Abstract
Schizophrenia is a chronic and debilitating disorder in which patients display deficits in many cognitive functions, including spatial and sequential memory. Animals that have experienced maternal immune activation (MIA) or ketamine injections show similar cognitive deficits to people with schizophrenia. These animal models are used to explore the neural mechanism which may underlie the cognitive symptoms of schizophrenia, as they are currently challenging to study in humans.
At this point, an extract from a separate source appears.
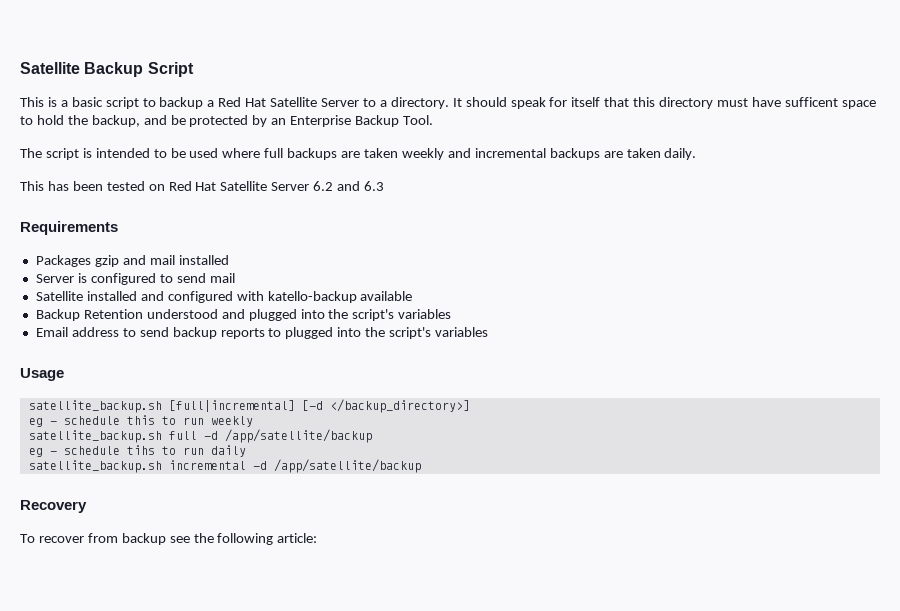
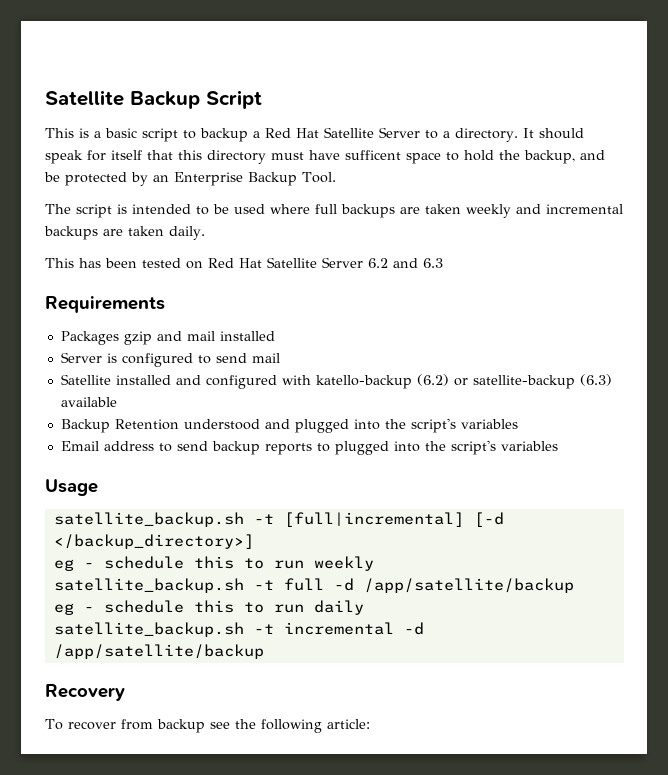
(357, 297) none -> [416,374,612,389] (6.2) or satellite-backup (6.3)
(162, 406) none -> [253,514,274,524] -t
(162, 436) none -> [253,580,274,590] -t
[126,445,155,455] tihs -> [193,600,234,613] this
(162, 466) none -> [253,624,274,634] -t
The hippocampus is a brain region involved in learning and memory, particularly spatial memory; therefore, it is an area that may be involved in schizophrenia. One neural mechanism in the hippocampus which assists in storing spatial and sequential information is phase precession. Phase precession is a systematic shift in spike timing against the underlying neural activity, such as theta rhythm and sharp wave ripples (SWRs). When phase precession from multiple cells is combined, sequences encoding spatial information occur. The disordered sequencing which results from disruptions to phase precession may explain some of the cognitive symptoms associated with schizophrenia.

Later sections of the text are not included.